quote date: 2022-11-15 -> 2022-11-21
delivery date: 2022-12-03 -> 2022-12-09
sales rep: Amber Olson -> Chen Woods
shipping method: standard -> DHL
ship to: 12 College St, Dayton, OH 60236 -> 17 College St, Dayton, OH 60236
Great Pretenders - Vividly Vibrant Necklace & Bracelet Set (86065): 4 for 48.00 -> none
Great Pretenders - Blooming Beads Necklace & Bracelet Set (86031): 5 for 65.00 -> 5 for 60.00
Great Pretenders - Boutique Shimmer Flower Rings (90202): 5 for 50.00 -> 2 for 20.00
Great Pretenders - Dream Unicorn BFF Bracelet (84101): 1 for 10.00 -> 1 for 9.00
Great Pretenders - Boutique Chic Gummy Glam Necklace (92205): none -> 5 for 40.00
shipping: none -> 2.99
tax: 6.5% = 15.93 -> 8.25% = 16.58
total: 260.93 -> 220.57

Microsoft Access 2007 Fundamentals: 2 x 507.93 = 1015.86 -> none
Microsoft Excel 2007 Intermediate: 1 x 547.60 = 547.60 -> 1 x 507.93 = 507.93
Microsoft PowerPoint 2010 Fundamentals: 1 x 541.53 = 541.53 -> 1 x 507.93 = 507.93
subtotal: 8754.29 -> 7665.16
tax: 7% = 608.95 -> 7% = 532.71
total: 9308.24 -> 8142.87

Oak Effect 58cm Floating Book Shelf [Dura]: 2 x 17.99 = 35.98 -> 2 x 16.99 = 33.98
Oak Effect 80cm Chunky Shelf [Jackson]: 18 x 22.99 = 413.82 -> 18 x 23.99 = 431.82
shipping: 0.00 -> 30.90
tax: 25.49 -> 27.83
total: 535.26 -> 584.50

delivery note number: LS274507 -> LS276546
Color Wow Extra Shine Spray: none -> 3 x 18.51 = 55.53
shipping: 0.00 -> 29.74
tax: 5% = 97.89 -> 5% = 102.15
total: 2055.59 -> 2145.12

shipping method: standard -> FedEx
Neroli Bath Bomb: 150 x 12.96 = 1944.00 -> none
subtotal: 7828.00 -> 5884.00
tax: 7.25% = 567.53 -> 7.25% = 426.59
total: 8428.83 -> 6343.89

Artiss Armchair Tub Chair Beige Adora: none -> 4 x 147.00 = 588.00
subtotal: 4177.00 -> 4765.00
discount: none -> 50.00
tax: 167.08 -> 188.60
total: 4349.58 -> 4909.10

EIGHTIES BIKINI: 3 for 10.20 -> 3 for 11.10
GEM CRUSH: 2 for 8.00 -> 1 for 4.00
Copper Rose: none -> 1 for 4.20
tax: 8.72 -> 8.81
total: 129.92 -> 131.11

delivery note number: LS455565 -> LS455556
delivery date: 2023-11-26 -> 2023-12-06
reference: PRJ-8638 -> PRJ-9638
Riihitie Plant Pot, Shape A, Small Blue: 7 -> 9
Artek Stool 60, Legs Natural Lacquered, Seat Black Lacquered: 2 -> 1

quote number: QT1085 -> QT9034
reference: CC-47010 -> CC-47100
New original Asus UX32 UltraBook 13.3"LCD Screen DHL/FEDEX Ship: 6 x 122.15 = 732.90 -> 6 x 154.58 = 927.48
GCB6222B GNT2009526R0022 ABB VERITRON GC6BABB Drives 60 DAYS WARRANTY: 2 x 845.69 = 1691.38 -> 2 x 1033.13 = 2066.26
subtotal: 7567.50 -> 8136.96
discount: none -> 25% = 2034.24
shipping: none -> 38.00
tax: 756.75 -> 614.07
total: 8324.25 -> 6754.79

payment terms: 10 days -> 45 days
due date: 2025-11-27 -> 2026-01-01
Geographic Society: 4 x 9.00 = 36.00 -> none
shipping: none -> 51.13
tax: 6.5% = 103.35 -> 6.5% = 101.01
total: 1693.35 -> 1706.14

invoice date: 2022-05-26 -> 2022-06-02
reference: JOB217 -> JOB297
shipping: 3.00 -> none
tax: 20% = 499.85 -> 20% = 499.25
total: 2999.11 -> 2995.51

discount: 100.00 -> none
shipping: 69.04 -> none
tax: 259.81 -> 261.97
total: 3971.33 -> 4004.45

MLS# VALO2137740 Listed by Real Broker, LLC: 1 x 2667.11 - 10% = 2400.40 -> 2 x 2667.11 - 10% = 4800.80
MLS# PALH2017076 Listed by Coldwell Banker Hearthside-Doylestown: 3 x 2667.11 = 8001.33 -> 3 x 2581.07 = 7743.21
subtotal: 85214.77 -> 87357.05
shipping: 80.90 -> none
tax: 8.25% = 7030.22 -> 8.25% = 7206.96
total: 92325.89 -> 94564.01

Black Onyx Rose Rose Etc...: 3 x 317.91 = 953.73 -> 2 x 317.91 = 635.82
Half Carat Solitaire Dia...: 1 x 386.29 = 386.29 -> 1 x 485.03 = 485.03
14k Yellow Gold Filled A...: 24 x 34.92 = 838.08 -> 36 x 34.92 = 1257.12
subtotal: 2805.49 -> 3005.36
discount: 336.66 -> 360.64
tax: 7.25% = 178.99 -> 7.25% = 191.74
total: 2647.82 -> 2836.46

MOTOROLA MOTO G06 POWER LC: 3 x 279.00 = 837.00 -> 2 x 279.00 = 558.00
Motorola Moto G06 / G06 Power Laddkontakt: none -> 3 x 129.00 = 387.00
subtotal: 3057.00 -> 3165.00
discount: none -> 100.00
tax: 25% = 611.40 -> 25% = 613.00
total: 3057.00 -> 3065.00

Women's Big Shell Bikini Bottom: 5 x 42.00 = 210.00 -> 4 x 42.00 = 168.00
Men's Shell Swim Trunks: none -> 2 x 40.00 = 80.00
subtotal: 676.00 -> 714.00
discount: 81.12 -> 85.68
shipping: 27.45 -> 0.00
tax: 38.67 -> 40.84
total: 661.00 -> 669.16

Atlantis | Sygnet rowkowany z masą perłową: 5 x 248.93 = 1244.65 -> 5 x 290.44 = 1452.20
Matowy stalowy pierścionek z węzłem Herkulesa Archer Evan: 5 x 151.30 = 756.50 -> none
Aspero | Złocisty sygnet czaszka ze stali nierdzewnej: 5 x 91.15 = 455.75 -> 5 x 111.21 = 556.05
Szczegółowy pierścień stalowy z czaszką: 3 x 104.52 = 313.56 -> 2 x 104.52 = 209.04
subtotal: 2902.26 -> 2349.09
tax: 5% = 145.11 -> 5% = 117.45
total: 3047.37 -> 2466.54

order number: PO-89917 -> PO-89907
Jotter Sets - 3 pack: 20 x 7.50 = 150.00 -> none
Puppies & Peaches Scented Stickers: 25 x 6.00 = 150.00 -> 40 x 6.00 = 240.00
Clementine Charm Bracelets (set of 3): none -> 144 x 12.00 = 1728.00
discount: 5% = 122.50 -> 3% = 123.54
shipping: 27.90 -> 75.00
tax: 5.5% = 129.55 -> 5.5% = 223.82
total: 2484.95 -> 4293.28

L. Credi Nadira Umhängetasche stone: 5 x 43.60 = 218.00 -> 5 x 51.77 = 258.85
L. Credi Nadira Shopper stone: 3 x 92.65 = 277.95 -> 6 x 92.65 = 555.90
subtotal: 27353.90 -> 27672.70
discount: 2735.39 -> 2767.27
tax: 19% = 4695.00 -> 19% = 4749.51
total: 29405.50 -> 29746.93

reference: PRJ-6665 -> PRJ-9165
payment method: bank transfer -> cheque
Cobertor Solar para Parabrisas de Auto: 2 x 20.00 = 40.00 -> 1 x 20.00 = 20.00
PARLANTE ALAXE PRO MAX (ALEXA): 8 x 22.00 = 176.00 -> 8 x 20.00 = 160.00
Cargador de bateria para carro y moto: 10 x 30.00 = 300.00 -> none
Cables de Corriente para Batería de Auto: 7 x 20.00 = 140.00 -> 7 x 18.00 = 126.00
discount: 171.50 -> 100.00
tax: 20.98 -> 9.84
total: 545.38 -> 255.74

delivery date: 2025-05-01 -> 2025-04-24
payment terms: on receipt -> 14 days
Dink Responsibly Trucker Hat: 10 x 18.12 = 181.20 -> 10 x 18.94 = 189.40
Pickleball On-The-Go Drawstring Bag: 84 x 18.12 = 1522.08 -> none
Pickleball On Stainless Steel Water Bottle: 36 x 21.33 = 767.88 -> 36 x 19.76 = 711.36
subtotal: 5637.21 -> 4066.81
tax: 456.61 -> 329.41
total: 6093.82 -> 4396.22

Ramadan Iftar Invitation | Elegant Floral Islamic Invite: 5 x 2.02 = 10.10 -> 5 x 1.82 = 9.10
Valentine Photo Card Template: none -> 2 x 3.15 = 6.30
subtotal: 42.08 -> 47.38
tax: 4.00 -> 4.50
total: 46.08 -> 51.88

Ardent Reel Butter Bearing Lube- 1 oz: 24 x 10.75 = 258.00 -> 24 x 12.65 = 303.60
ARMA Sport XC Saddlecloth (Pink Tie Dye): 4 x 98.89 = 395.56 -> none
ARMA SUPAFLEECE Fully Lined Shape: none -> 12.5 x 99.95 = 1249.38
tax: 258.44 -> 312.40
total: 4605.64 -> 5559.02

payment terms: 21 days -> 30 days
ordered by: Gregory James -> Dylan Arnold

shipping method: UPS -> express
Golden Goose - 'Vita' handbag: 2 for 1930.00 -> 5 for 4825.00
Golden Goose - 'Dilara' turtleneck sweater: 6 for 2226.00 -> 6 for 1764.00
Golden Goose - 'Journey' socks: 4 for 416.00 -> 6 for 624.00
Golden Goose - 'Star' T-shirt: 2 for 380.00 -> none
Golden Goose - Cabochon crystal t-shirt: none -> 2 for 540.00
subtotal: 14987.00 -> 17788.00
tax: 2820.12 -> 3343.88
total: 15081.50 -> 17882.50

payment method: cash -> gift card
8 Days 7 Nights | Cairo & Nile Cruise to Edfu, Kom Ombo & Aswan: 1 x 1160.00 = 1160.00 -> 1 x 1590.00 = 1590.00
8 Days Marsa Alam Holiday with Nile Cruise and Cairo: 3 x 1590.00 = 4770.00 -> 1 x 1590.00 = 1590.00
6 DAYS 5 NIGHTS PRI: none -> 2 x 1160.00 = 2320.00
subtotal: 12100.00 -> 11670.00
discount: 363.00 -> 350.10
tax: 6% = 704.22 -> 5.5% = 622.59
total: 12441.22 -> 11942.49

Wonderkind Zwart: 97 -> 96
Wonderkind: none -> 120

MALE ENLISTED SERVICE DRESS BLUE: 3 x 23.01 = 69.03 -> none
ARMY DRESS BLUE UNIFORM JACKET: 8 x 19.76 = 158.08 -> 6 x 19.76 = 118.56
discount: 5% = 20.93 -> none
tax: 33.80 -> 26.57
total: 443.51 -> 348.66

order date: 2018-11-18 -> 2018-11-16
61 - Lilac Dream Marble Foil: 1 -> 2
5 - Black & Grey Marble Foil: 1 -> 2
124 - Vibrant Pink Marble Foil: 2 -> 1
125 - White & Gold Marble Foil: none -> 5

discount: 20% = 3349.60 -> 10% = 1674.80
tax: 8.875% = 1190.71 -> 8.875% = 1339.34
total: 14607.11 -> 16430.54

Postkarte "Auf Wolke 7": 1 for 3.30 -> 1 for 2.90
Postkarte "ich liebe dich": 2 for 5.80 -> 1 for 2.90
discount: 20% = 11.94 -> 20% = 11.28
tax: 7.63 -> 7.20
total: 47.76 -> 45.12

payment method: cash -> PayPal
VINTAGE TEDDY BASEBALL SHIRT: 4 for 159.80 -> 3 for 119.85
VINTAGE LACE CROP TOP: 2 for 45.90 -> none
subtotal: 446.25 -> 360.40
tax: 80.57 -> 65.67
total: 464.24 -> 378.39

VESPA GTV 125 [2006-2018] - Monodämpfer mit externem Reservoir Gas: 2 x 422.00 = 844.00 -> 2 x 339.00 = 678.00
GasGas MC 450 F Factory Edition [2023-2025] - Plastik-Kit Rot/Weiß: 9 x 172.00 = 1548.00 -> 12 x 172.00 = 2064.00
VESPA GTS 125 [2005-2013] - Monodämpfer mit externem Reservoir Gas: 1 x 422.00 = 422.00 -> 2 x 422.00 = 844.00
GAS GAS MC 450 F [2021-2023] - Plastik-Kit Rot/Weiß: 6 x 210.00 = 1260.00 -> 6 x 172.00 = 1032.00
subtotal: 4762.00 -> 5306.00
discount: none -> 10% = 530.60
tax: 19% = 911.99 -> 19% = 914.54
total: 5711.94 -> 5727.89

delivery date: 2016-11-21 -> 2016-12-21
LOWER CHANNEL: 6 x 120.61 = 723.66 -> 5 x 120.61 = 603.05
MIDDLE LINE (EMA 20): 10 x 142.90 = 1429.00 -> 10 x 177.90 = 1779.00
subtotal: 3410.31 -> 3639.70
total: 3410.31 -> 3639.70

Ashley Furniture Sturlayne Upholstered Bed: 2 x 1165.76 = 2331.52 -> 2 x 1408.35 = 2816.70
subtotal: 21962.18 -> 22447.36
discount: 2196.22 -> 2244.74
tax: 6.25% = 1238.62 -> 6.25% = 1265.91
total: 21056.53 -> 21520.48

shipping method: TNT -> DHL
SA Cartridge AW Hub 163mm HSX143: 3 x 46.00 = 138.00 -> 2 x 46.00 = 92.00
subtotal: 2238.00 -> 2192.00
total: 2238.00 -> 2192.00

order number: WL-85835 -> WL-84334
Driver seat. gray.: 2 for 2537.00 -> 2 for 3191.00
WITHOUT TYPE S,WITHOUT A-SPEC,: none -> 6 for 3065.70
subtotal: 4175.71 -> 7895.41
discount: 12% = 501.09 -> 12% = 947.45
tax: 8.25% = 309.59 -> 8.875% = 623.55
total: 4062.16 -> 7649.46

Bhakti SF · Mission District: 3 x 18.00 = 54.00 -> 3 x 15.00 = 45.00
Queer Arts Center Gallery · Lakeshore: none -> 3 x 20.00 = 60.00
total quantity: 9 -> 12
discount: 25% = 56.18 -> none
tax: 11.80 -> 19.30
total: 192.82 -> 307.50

● **INSTRUCTIONS TO FOLLOW**
Go to the line with "LOWER CHANNEL: 6" in the entries above and repeat every line from there through the line with "shipping method: TNT -> DHL", exactly and with no other text.

● **FINISHED TASK**
LOWER CHANNEL: 6 x 120.61 = 723.66 -> 5 x 120.61 = 603.05
MIDDLE LINE (EMA 20): 10 x 142.90 = 1429.00 -> 10 x 177.90 = 1779.00
subtotal: 3410.31 -> 3639.70
total: 3410.31 -> 3639.70

Ashley Furniture Sturlayne Upholstered Bed: 2 x 1165.76 = 2331.52 -> 2 x 1408.35 = 2816.70
subtotal: 21962.18 -> 22447.36
discount: 2196.22 -> 2244.74
tax: 6.25% = 1238.62 -> 6.25% = 1265.91
total: 21056.53 -> 21520.48

shipping method: TNT -> DHL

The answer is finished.